- [The task]
Every record must be reproduced exactly. Leave none out.
[Opening Extracted records section]
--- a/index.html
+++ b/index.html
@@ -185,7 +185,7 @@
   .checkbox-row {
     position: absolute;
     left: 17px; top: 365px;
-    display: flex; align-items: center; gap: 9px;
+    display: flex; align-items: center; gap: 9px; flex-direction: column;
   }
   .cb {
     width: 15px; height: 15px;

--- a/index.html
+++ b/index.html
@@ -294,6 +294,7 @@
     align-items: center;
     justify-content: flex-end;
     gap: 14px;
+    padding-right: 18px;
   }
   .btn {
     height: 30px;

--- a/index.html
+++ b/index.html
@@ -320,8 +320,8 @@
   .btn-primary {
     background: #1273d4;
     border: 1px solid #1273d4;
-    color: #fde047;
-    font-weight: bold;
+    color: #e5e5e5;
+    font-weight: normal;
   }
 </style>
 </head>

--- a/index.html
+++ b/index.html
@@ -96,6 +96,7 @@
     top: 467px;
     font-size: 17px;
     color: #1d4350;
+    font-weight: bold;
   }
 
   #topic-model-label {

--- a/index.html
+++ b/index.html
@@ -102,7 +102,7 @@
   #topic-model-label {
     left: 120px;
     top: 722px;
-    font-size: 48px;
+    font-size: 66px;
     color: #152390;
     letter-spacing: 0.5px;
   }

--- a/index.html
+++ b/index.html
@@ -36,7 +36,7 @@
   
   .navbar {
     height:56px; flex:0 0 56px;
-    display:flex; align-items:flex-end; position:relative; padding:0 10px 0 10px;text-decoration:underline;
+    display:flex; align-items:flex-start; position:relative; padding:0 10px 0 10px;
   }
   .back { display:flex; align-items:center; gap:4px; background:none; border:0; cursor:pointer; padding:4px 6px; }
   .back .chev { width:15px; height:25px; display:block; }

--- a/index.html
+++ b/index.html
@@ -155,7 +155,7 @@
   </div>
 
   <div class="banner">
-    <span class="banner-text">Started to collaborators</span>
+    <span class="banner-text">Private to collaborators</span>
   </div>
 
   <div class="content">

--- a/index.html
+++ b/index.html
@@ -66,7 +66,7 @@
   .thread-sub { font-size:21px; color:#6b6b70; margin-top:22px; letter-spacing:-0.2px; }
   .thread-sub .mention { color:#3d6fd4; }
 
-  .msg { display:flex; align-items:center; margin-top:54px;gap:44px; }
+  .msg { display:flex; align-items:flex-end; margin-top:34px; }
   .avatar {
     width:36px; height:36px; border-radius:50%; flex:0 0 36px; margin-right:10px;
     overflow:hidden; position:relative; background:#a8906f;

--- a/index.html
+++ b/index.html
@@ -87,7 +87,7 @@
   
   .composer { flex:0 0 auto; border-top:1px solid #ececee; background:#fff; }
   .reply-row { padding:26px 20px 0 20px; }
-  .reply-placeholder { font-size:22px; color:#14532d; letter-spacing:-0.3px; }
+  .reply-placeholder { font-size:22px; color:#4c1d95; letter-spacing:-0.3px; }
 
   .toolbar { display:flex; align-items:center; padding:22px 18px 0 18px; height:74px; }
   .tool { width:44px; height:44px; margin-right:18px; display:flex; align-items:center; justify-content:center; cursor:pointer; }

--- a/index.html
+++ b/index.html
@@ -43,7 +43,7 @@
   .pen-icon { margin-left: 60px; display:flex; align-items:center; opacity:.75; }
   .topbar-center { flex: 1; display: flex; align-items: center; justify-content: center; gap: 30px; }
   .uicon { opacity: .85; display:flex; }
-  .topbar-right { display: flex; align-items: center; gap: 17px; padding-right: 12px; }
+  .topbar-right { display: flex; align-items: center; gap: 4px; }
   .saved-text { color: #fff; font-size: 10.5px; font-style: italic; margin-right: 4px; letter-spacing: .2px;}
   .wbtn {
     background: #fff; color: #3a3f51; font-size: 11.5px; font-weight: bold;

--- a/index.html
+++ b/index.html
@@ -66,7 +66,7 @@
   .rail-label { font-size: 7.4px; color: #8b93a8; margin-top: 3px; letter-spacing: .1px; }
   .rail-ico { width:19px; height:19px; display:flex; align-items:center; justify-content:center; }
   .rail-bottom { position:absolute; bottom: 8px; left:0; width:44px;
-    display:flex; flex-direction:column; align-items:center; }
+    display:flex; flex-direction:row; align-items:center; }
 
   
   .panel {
[Closing Extracted records section]
- [Reply to the task]
--- a/index.html
+++ b/index.html
@@ -185,7 +185,7 @@
   .checkbox-row {
     position: absolute;
     left: 17px; top: 365px;
-    display: flex; align-items: center; gap: 9px;
+    display: flex; align-items: center; gap: 9px; flex-direction: column;
   }
   .cb {
     width: 15px; height: 15px;

--- a/index.html
+++ b/index.html
@@ -294,6 +294,7 @@
     align-items: center;
     justify-content: flex-end;
     gap: 14px;
+    padding-right: 18px;
   }
   .btn {
     height: 30px;

--- a/index.html
+++ b/index.html
@@ -320,8 +320,8 @@
   .btn-primary {
     background: #1273d4;
     border: 1px solid #1273d4;
-    color: #fde047;
-    font-weight: bold;
+    color: #e5e5e5;
+    font-weight: normal;
   }
 </style>
 </head>

--- a/index.html
+++ b/index.html
@@ -96,6 +96,7 @@
     top: 467px;
     font-size: 17px;
     color: #1d4350;
+    font-weight: bold;
   }
 
   #topic-model-label {

--- a/index.html
+++ b/index.html
@@ -102,7 +102,7 @@
   #topic-model-label {
     left: 120px;
     top: 722px;
-    font-size: 48px;
+    font-size: 66px;
     color: #152390;
     letter-spacing: 0.5px;
   }

--- a/index.html
+++ b/index.html
@@ -36,7 +36,7 @@
   
   .navbar {
     height:56px; flex:0 0 56px;
-    display:flex; align-items:flex-end; position:relative; padding:0 10px 0 10px;text-decoration:underline;
+    display:flex; align-items:flex-start; position:relative; padding:0 10px 0 10px;
   }
   .back { display:flex; align-items:center; gap:4px; background:none; border:0; cursor:pointer; padding:4px 6px; }
   .back .chev { width:15px; height:25px; display:block; }

--- a/index.html
+++ b/index.html
@@ -155,7 +155,7 @@
   </div>
 
   <div class="banner">
-    <span class="banner-text">Started to collaborators</span>
+    <span class="banner-text">Private to collaborators</span>
   </div>
 
   <div class="content">

--- a/index.html
+++ b/index.html
@@ -66,7 +66,7 @@
   .thread-sub { font-size:21px; color:#6b6b70; margin-top:22px; letter-spacing:-0.2px; }
   .thread-sub .mention { color:#3d6fd4; }
 
-  .msg { display:flex; align-items:center; margin-top:54px;gap:44px; }
+  .msg { display:flex; align-items:flex-end; margin-top:34px; }
   .avatar {
     width:36px; height:36px; border-radius:50%; flex:0 0 36px; margin-right:10px;
     overflow:hidden; position:relative; background:#a8906f;

--- a/index.html
+++ b/index.html
@@ -87,7 +87,7 @@
   
   .composer { flex:0 0 auto; border-top:1px solid #ececee; background:#fff; }
   .reply-row { padding:26px 20px 0 20px; }
-  .reply-placeholder { font-size:22px; color:#14532d; letter-spacing:-0.3px; }
+  .reply-placeholder { font-size:22px; color:#4c1d95; letter-spacing:-0.3px; }
 
   .toolbar { display:flex; align-items:center; padding:22px 18px 0 18px; height:74px; }
   .tool { width:44px; height:44px; margin-right:18px; display:flex; align-items:center; justify-content:center; cursor:pointer; }

--- a/index.html
+++ b/index.html
@@ -43,7 +43,7 @@
   .pen-icon { margin-left: 60px; display:flex; align-items:center; opacity:.75; }
   .topbar-center { flex: 1; display: flex; align-items: center; justify-content: center; gap: 30px; }
   .uicon { opacity: .85; display:flex; }
-  .topbar-right { display: flex; align-items: center; gap: 17px; padding-right: 12px; }
+  .topbar-right { display: flex; align-items: center; gap: 4px; }
   .saved-text { color: #fff; font-size: 10.5px; font-style: italic; margin-right: 4px; letter-spacing: .2px;}
   .wbtn {
     background: #fff; color: #3a3f51; font-size: 11.5px; font-weight: bold;

--- a/index.html
+++ b/index.html
@@ -66,7 +66,7 @@
   .rail-label { font-size: 7.4px; color: #8b93a8; margin-top: 3px; letter-spacing: .1px; }
   .rail-ico { width:19px; height:19px; display:flex; align-items:center; justify-content:center; }
   .rail-bottom { position:absolute; bottom: 8px; left:0; width:44px;
-    display:flex; flex-direction:column; align-items:center; }
+    display:flex; flex-direction:row; align-items:center; }
 
   
   .panel {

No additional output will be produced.